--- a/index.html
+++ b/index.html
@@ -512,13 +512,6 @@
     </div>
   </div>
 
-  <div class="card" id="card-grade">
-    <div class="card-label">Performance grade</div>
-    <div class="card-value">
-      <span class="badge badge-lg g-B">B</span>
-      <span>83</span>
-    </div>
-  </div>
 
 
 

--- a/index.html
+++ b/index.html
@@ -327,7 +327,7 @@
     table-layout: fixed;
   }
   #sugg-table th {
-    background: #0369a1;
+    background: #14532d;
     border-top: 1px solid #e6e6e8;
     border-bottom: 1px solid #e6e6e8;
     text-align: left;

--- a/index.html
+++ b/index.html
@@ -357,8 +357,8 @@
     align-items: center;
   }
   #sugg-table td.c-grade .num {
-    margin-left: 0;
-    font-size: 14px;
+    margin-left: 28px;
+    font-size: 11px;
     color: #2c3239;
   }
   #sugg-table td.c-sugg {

◇ ◇ ◇ ◇

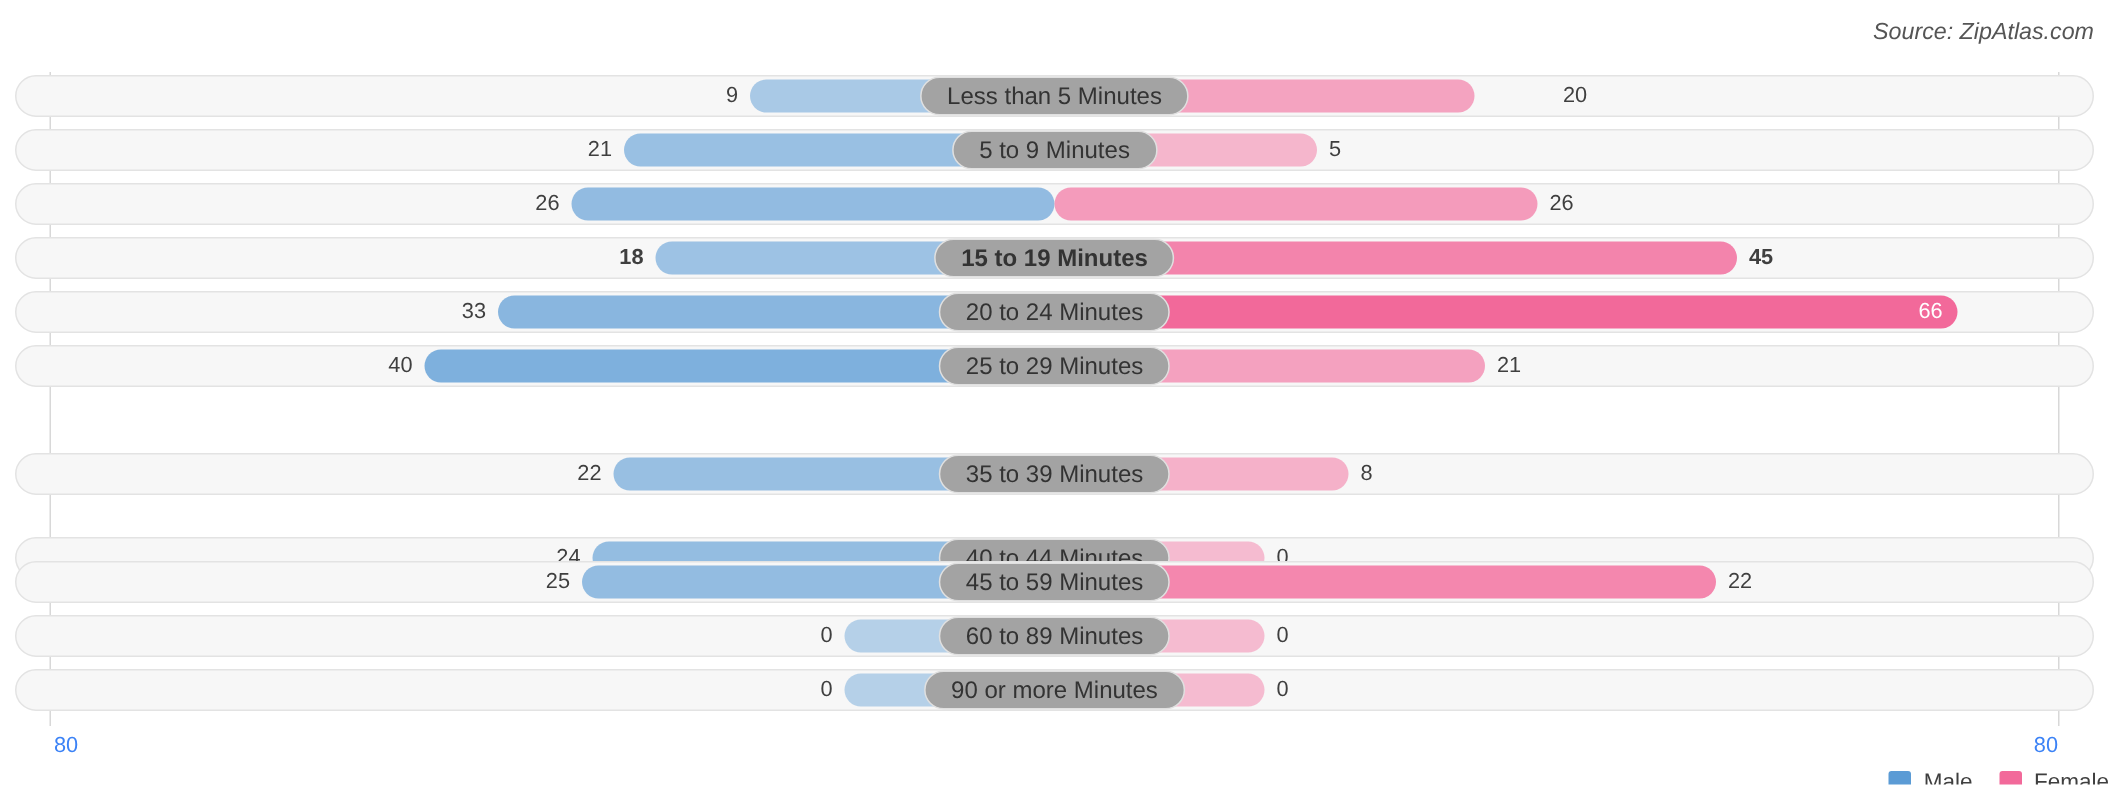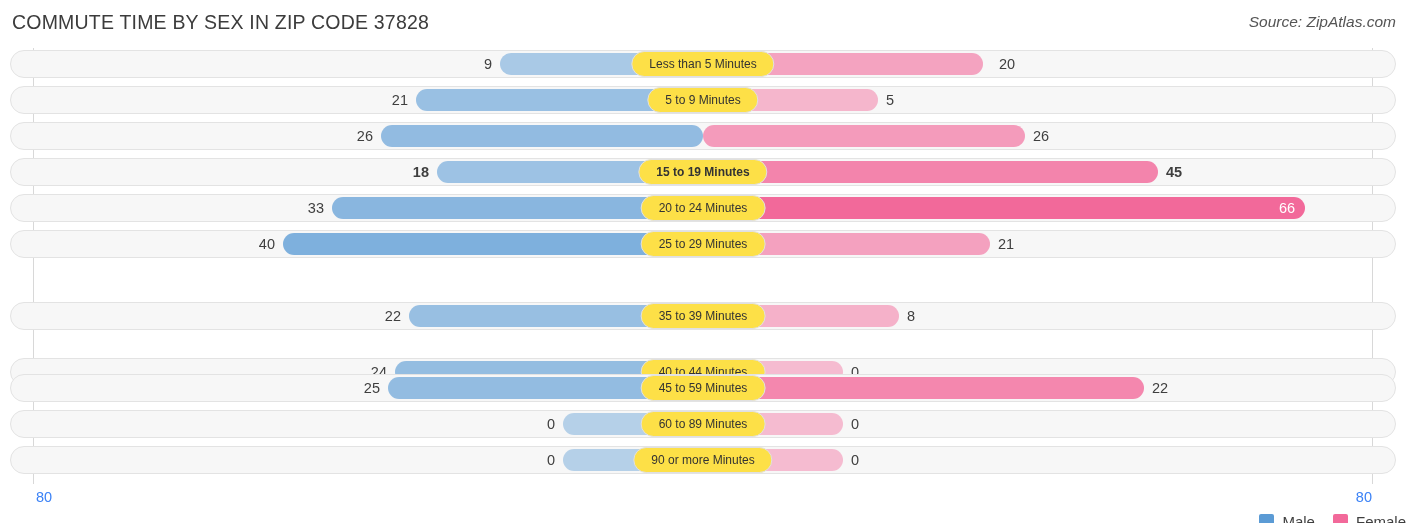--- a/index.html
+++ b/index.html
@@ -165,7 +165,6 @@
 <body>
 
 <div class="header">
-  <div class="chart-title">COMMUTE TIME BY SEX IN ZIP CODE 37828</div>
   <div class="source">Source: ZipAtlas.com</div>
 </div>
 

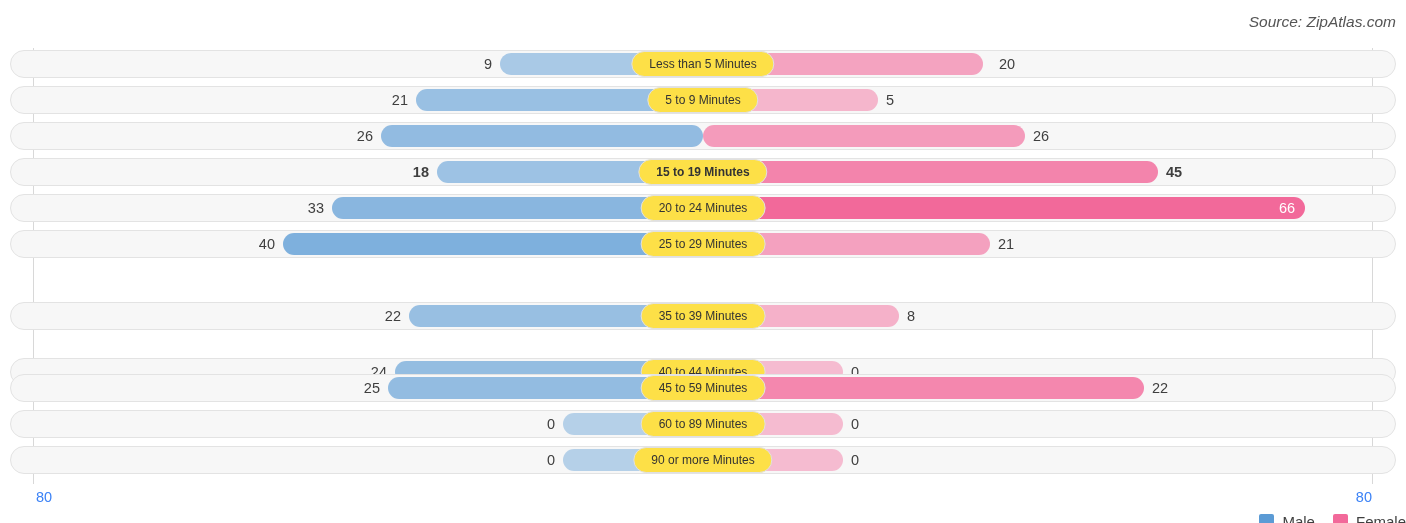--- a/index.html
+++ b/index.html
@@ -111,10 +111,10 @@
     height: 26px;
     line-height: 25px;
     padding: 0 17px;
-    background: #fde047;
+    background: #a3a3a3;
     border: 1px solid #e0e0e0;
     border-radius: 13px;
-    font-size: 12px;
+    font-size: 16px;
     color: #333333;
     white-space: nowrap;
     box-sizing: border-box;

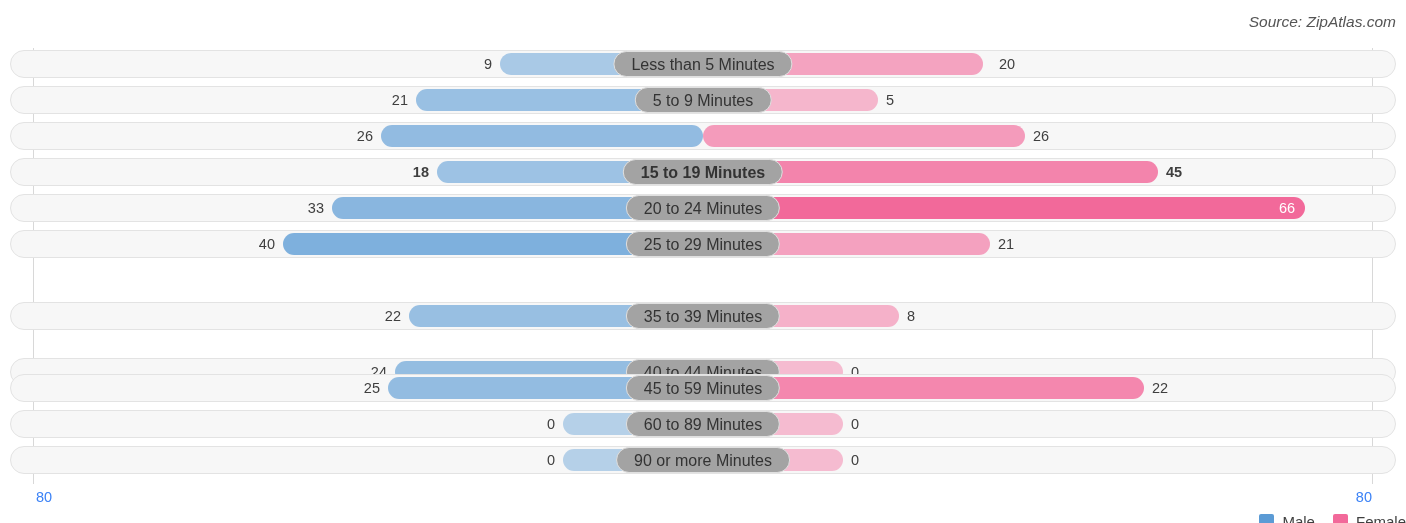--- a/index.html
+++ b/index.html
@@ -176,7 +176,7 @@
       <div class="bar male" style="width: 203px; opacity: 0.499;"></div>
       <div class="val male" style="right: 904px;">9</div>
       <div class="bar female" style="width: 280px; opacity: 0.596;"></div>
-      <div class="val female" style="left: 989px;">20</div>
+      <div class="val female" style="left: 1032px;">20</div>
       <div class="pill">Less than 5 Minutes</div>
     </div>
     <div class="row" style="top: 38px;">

◇ ◇ ◇ ◇

> _Task prompt_
Count the lines above that contain the word "span". Give only the number.

> _Solution to this problem_
2